Entries taken from a collection:
################
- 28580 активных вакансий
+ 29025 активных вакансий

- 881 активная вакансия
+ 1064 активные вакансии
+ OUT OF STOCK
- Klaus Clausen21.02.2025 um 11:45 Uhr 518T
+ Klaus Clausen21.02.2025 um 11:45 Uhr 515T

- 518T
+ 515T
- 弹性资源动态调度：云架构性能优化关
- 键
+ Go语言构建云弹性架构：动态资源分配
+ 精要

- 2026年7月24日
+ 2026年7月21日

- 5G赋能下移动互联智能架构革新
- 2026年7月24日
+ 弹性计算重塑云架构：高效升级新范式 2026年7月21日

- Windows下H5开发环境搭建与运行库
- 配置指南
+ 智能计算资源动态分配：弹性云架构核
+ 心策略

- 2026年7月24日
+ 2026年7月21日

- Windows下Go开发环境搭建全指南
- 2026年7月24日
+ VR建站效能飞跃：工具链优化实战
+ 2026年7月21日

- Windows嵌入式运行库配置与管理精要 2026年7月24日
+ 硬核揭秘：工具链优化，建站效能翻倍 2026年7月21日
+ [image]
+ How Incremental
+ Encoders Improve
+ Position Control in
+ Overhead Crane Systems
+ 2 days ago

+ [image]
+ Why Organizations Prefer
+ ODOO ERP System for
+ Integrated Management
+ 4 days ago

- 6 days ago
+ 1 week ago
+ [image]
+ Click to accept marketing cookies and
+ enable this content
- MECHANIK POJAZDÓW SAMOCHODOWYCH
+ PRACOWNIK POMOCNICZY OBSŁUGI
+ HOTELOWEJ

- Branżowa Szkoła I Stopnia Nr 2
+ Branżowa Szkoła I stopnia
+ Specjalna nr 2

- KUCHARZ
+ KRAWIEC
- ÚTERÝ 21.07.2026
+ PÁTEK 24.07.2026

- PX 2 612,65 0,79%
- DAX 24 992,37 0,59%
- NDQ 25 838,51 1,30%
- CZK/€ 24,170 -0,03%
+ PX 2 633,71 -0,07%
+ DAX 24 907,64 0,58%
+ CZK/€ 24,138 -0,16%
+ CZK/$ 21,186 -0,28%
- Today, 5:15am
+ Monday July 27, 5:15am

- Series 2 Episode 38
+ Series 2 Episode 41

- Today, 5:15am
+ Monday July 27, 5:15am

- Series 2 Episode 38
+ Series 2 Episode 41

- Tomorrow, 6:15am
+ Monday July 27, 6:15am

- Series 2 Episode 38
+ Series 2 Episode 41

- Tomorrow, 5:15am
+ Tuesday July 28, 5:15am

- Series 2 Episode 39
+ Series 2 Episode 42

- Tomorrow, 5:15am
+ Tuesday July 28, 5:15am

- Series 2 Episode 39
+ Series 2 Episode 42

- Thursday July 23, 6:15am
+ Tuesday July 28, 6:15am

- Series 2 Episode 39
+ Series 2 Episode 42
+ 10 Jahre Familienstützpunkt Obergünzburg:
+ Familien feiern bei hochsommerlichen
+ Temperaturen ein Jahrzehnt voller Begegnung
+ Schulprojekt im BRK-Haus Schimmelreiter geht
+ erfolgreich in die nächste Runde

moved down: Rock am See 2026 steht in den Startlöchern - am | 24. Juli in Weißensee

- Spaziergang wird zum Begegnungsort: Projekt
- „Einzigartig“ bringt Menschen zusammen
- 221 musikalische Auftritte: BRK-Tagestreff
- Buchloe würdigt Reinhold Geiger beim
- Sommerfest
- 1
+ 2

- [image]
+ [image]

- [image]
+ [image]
################
EXERCISE:
Word for word, copy out all of the data shown above.

RESPONSE AREA:
- 28580 активных вакансий
+ 29025 активных вакансий

- 881 активная вакансия
+ 1064 активные вакансии
+ OUT OF STOCK
- Klaus Clausen21.02.2025 um 11:45 Uhr 518T
+ Klaus Clausen21.02.2025 um 11:45 Uhr 515T

- 518T
+ 515T
- 弹性资源动态调度：云架构性能优化关
- 键
+ Go语言构建云弹性架构：动态资源分配
+ 精要

- 2026年7月24日
+ 2026年7月21日

- 5G赋能下移动互联智能架构革新
- 2026年7月24日
+ 弹性计算重塑云架构：高效升级新范式 2026年7月21日

- Windows下H5开发环境搭建与运行库
- 配置指南
+ 智能计算资源动态分配：弹性云架构核
+ 心策略

- 2026年7月24日
+ 2026年7月21日

- Windows下Go开发环境搭建全指南
- 2026年7月24日
+ VR建站效能飞跃：工具链优化实战
+ 2026年7月21日

- Windows嵌入式运行库配置与管理精要 2026年7月24日
+ 硬核揭秘：工具链优化，建站效能翻倍 2026年7月21日
+ [image]
+ How Incremental
+ Encoders Improve
+ Position Control in
+ Overhead Crane Systems
+ 2 days ago

+ [image]
+ Why Organizations Prefer
+ ODOO ERP System for
+ Integrated Management
+ 4 days ago

- 6 days ago
+ 1 week ago
+ [image]
+ Click to accept marketing cookies and
+ enable this content
- MECHANIK POJAZDÓW SAMOCHODOWYCH
+ PRACOWNIK POMOCNICZY OBSŁUGI
+ HOTELOWEJ

- Branżowa Szkoła I Stopnia Nr 2
+ Branżowa Szkoła I stopnia
+ Specjalna nr 2

- KUCHARZ
+ KRAWIEC
- ÚTERÝ 21.07.2026
+ PÁTEK 24.07.2026

- PX 2 612,65 0,79%
- DAX 24 992,37 0,59%
- NDQ 25 838,51 1,30%
- CZK/€ 24,170 -0,03%
+ PX 2 633,71 -0,07%
+ DAX 24 907,64 0,58%
+ CZK/€ 24,138 -0,16%
+ CZK/$ 21,186 -0,28%
- Today, 5:15am
+ Monday July 27, 5:15am

- Series 2 Episode 38
+ Series 2 Episode 41

- Today, 5:15am
+ Monday July 27, 5:15am

- Series 2 Episode 38
+ Series 2 Episode 41

- Tomorrow, 6:15am
+ Monday July 27, 6:15am

- Series 2 Episode 38
+ Series 2 Episode 41

- Tomorrow, 5:15am
+ Tuesday July 28, 5:15am

- Series 2 Episode 39
+ Series 2 Episode 42

- Tomorrow, 5:15am
+ Tuesday July 28, 5:15am

- Series 2 Episode 39
+ Series 2 Episode 42

- Thursday July 23, 6:15am
+ Tuesday July 28, 6:15am

- Series 2 Episode 39
+ Series 2 Episode 42
+ 10 Jahre Familienstützpunkt Obergünzburg:
+ Familien feiern bei hochsommerlichen
+ Temperaturen ein Jahrzehnt voller Begegnung
+ Schulprojekt im BRK-Haus Schimmelreiter geht
+ erfolgreich in die nächste Runde

moved down: Rock am See 2026 steht in den Startlöchern - am | 24. Juli in Weißensee

- Spaziergang wird zum Begegnungsort: Projekt
- „Einzigartig“ bringt Menschen zusammen
- 221 musikalische Auftritte: BRK-Tagestreff
- Buchloe würdigt Reinhold Geiger beim
- Sommerfest
- 1
+ 2

- [image]
+ [image]

- [image]
+ [image]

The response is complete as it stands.